Work instructions: Without the images, output each record below as it stands.

Data supplied:
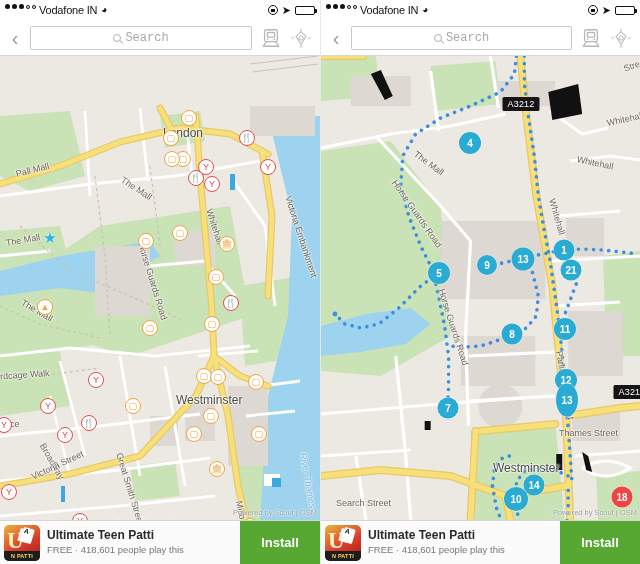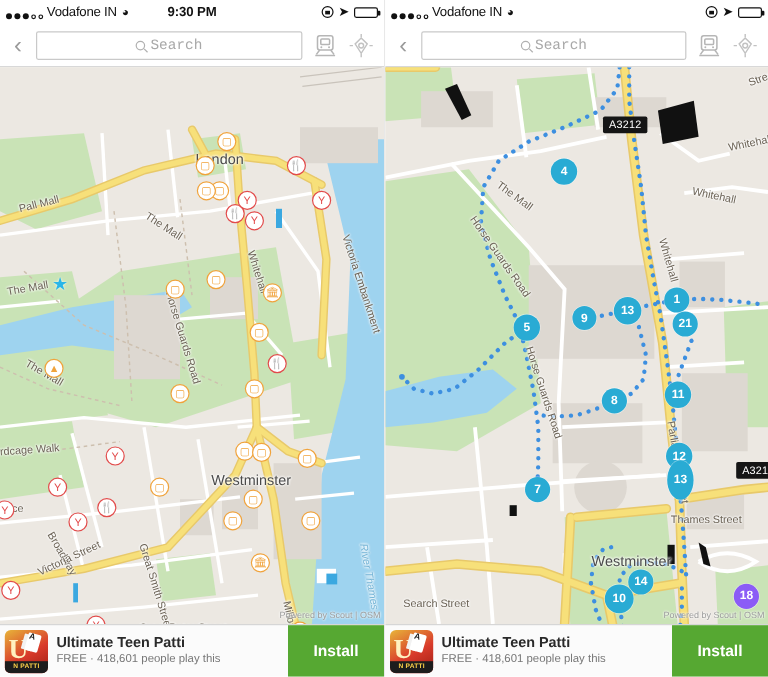"Vodafone IN" .sb-left { align-items: flex-end -> flex-start }
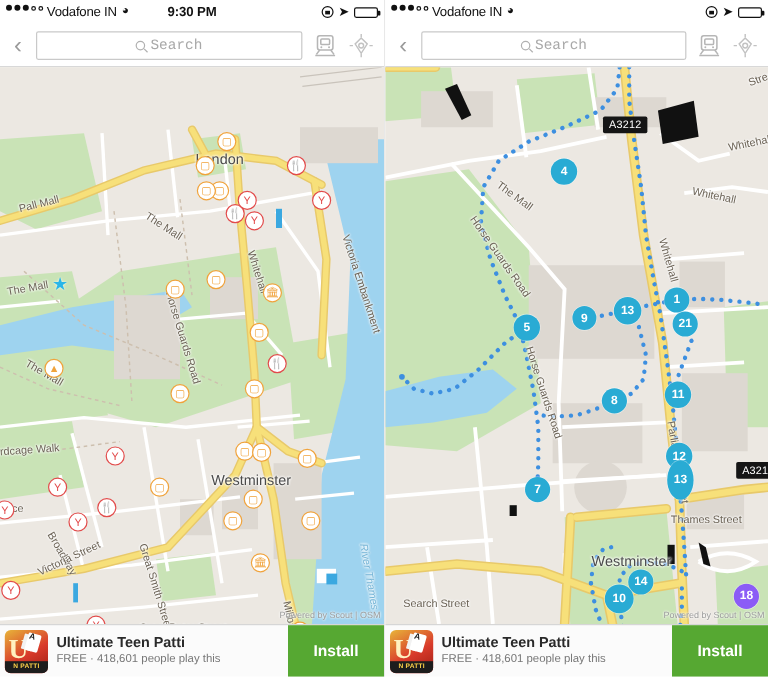"9:30 PM" div.sb-center { html: <div>9:30 PM</div> -> none }
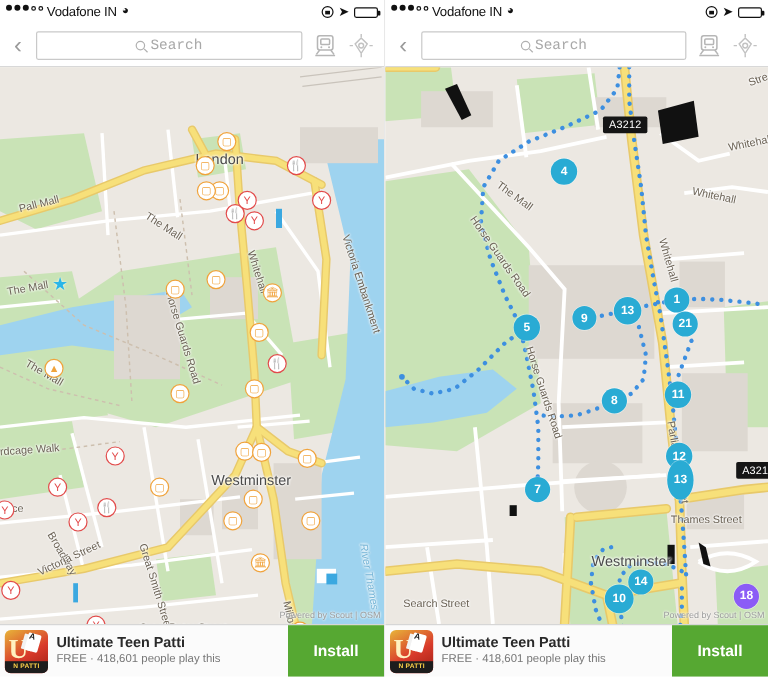"18" div.num { background: #8b5cf6 -> #ef4444 }
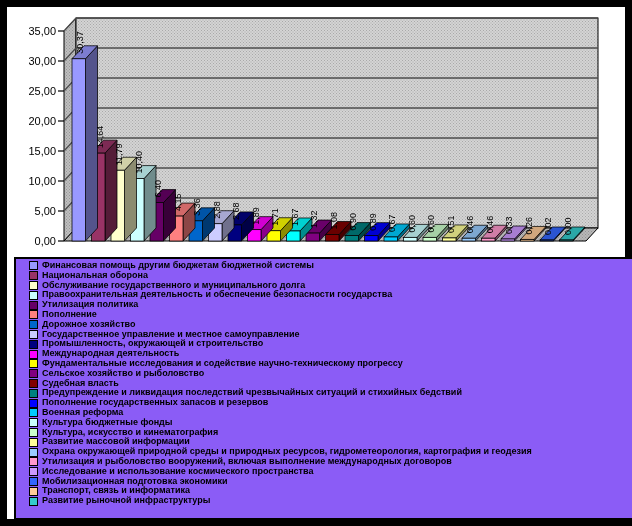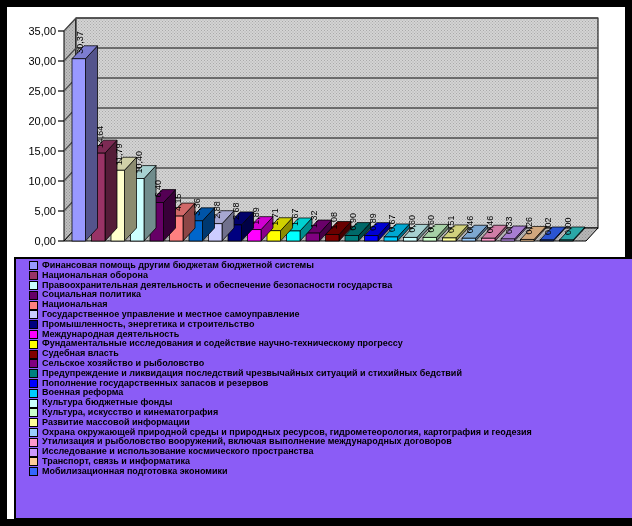"Обслуживание государственного и" div.legend-row { html: none -> <div> <span></span> <span>Обслуживание государственного и муниципального долга</span> </div> }
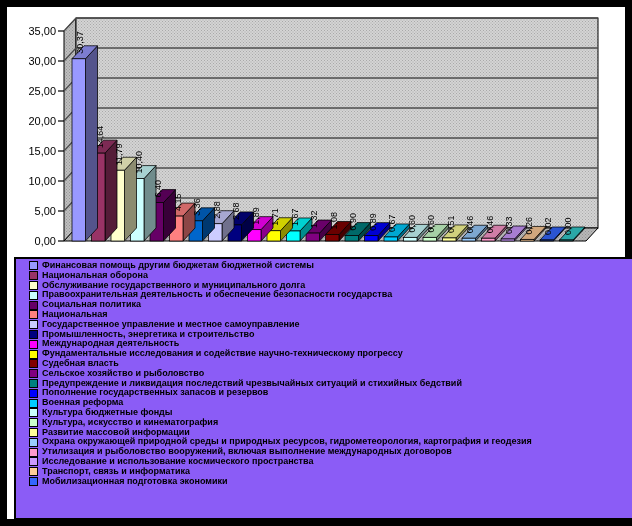"Социальная политика" span.legend-text { text: Социальная -> Утилизация }
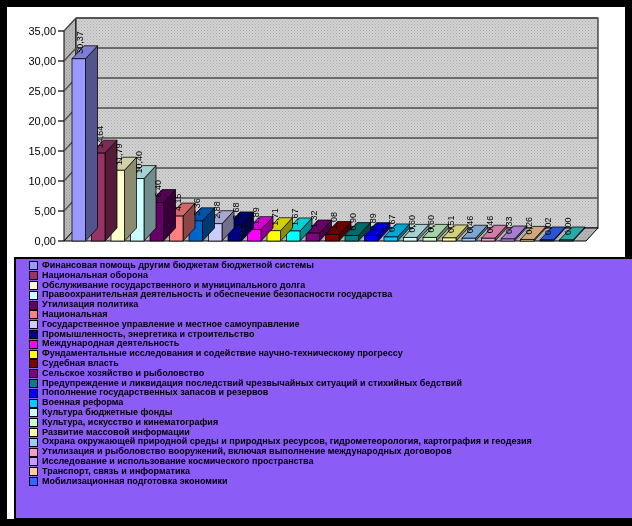"Национальная" span.legend-text { text: Национальная -> Пополнение }
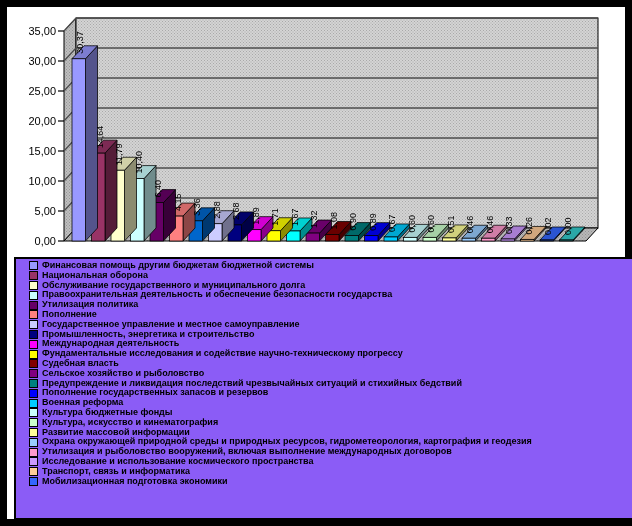"Дорожное хозяйство" div.legend-row { html: none -> <div> <span></span> <span>Дорожное хозяйство</span> </div> }
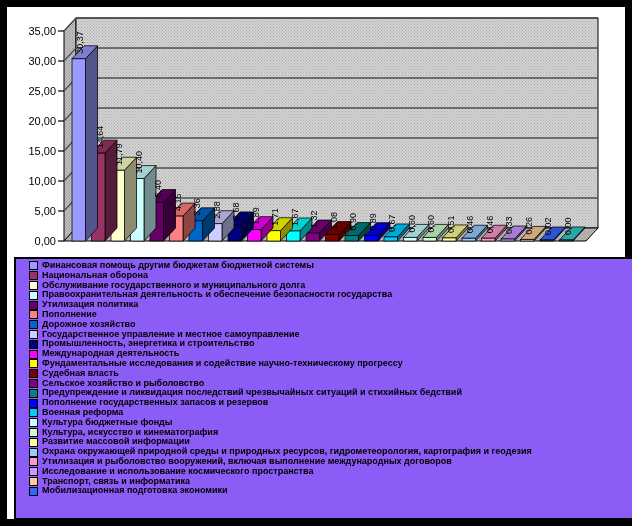"Промышленность, энергетика и" span.legend-text { text: энергетика -> окружающей }
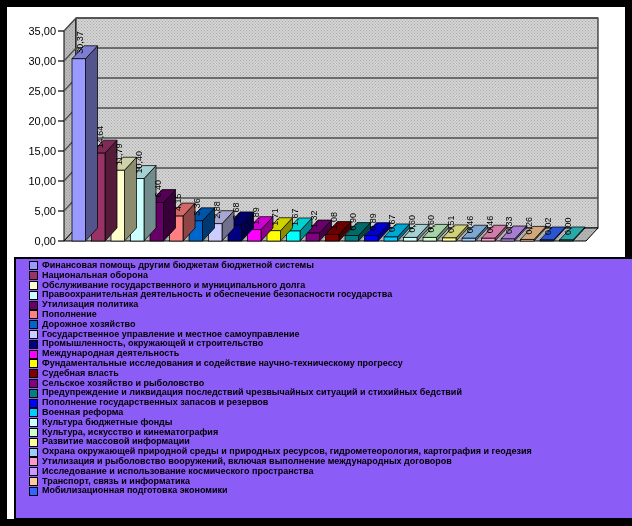"Судебная власть" div.legend-row { order: before "Сельское хозяйство и рыболовство" -> after "Сельское хозяйство и рыболовство" }
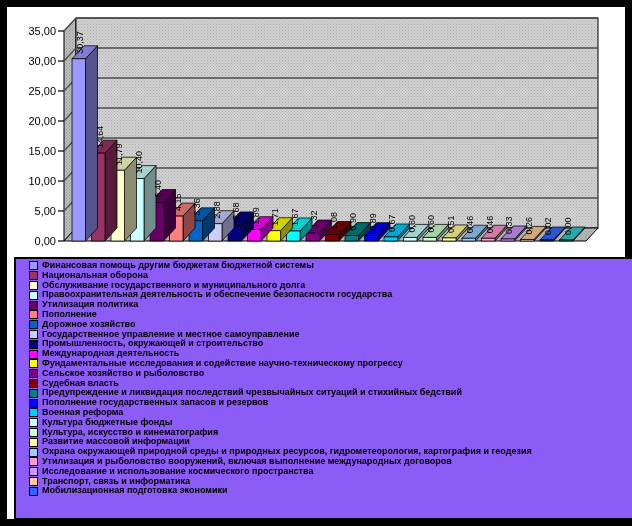"Транспорт, связь и информатика" div.legend-row { order: before "Мобилизационная подготовка экономики" -> after "Мобилизационная подготовка экономики" }
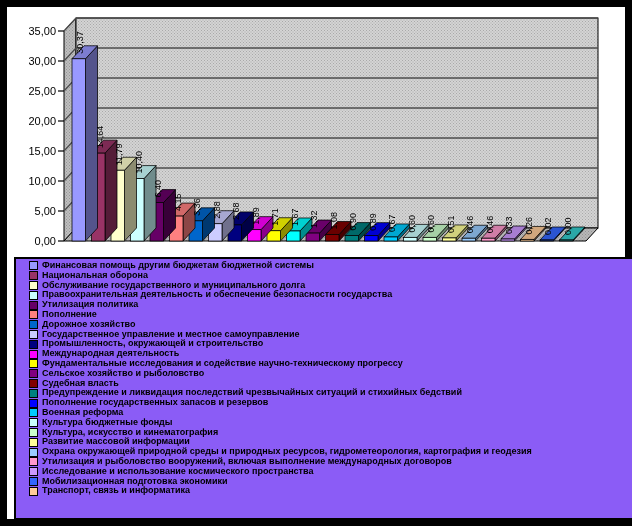"Развитие рыночной инфраструктуры" div.legend-row { html: none -> <div> <span></span> <span>Развитие рыночной инфраструктуры</span> </div> }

Written solution:
"Vodafone IN" .sb-left { align-items: flex-end -> flex-start }
"9:30 PM" div.sb-center { html: <div>9:30 PM</div> -> none }
"18" div.num { background: #8b5cf6 -> #ef4444 }
"Обслуживание государственного и" div.legend-row { html: none -> <div> <span></span> <span>Обслуживание государственного и муниципального долга</span> </div> }
"Социальная политика" span.legend-text { text: Социальная -> Утилизация }
"Национальная" span.legend-text { text: Национальная -> Пополнение }
"Дорожное хозяйство" div.legend-row { html: none -> <div> <span></span> <span>Дорожное хозяйство</span> </div> }
"Промышленность, энергетика и" span.legend-text { text: энергетика -> окружающей }
"Судебная власть" div.legend-row { order: before "Сельское хозяйство и рыболовство" -> after "Сельское хозяйство и рыболовство" }
"Транспорт, связь и информатика" div.legend-row { order: before "Мобилизационная подготовка экономики" -> after "Мобилизационная подготовка экономики" }
"Развитие рыночной инфраструктуры" div.legend-row { html: none -> <div> <span></span> <span>Развитие рыночной инфраструктуры</span> </div> }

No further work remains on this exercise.